The obligatory resolutions post…

Wow, fourteen  days into the new year already and I haven’t even mentioned resolutions yet! That must be some kind of record!  But, of course, I do have some. I wouldn’t be me if I didn’t make some kind of resolution for the new year! And obviously they can’t possibly be official until the whole world knows about them. Or at least that part of the world that reads my blog…
After years and years of setting myself vague and probably not even achieveable goals (“be a better girlfriend”, “learn social competence”), this time I decided to go with things that I might actually be able to stick with. So here goes:

  1. Eat more healthily! This doesn’t mean giving up chocolate and cheese (mmmm, cheese!) and all the other yummy yet fattening stuff that I love. But I do want to make an effort to cook us healthier meals… ones that contain actual *gasp* vegetables. (To be fair, I’m not actually that bad to start with, but I do want to start making more meals in which vegetables are the main component rather than an afterthought). I’ve already got off to a good start on this one, as our meal of “vegetable ratatouille” from the other day will testify. Mmm, doesn’t it look delicious! And it was, believe me. I’ve got a whole load of other healthy recipes to try out as well.
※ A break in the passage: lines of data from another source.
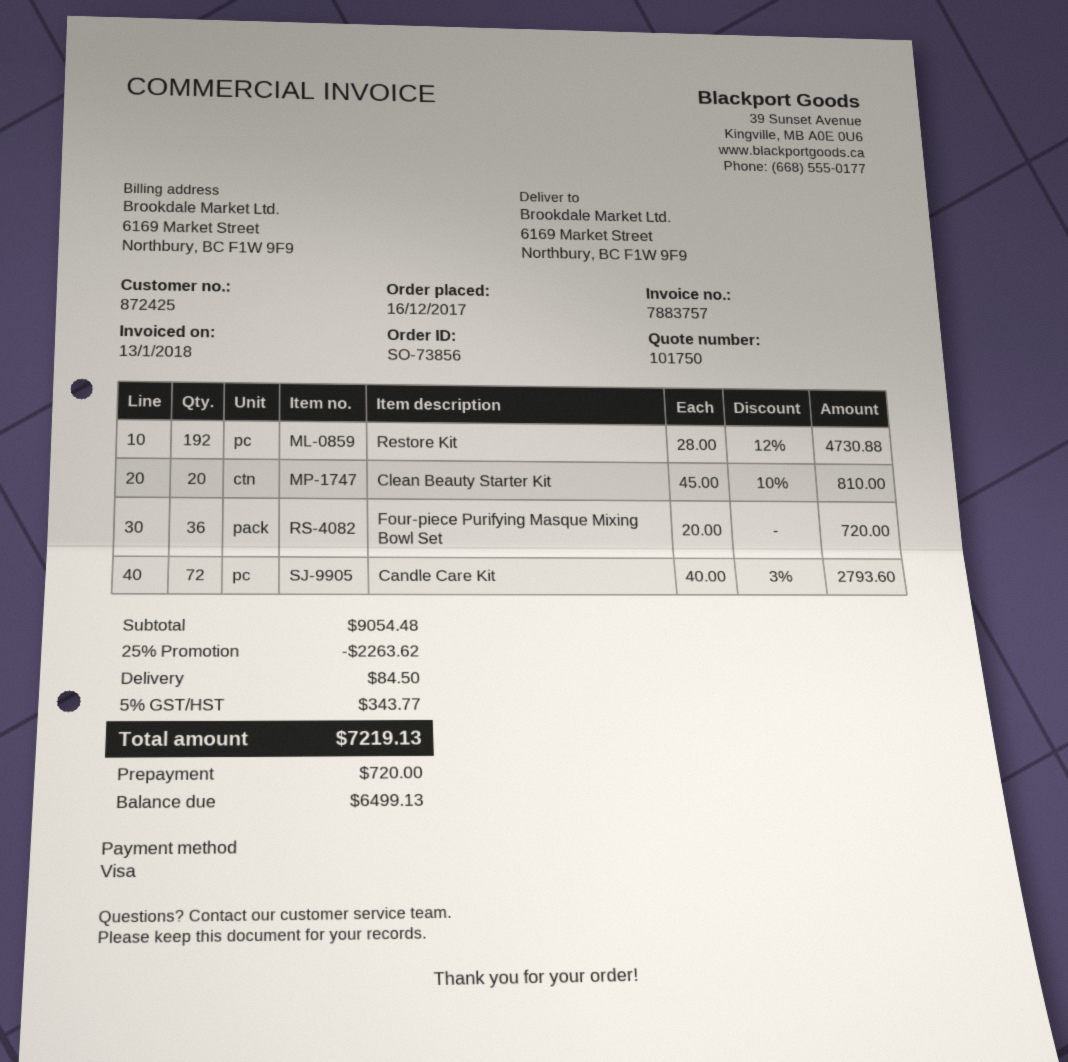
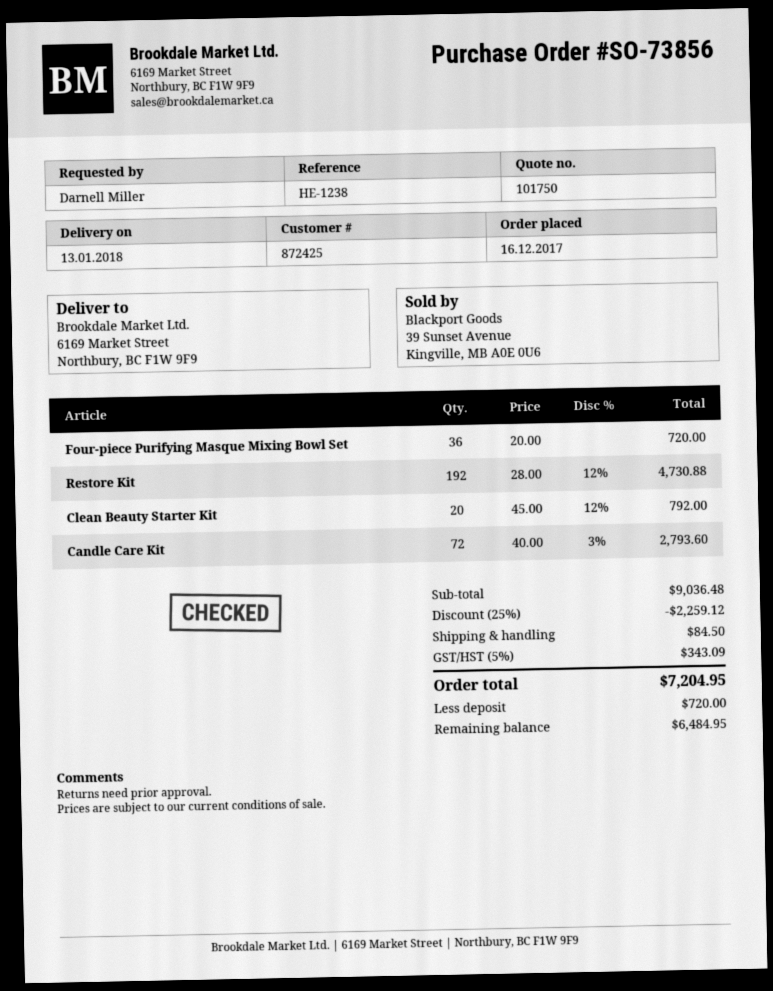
Clean Beauty Starter Kit: 20 x 45.00 - 10% = 810.00 -> 20 x 45.00 - 12% = 792.00
subtotal: 9054.48 -> 9036.48
discount: 25% = 2263.62 -> 25% = 2259.12
tax: 5% = 343.77 -> 5% = 343.09
total: 7219.13 -> 7204.95
balance: 6499.13 -> 6484.95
Last nights effort was roasted aubergine – basically aubergine stuffed using the bits of itself that I chopped out of the middle and yellow peppers with chunks of (low fat) goat’s cheese sprinkled over it. Sorry, no pictures of that one!

    Vegetable ratatouille
  2. Think before I speak! A large proportion of my problems come from me opening my mouth without engaging my brain first. Whether it’s an argument with my boyfriend, a sarcastic comment that came out sounding really, really bad (entirely unintentional!) or another instance of me interrupting someone without even realising… if I could just control my impulse to just say whatever pops into my head immediately many things would be so much simpler.
  3. Improve my translation style. I am a pretty good translator (even if I say it myself). My texts are generally correctly translated and read pretty well. But I quite often receive corrected texts back from my proofreaders in which most of what’s been corrected isn’t actual mistakes, but matters of style (using a different, nice sounding word, phrasing a sentence slightly differently…), and I have to admit most of the time their version really does sound a thousand times better. My goal for this year is to get at least one person to comment on how well one of my texts read, rather than just saying it was “fine”.
  4. Visit my friend in the Netherlands! I’ve been meaning to go and see her since she moved there 3 years ago, and now she’s planning on relocating to the USA I really need to get my act together and go see her! (I’ve actually started arranging this one as well. We’ll probably be going there in February, so I can use up my remaining holiday from last year before it gets taken off me).
  5. Keep up with my blog. I went through several periods of not blogging last year, mostly because I was busy actually having a life. Unfortunately this means I have no record whatsoever of some of the things I did last year. Obviously I still remember doing them (for now!), but I do like to have a written record that I can look back over occasionally. This year I really must try harder with that!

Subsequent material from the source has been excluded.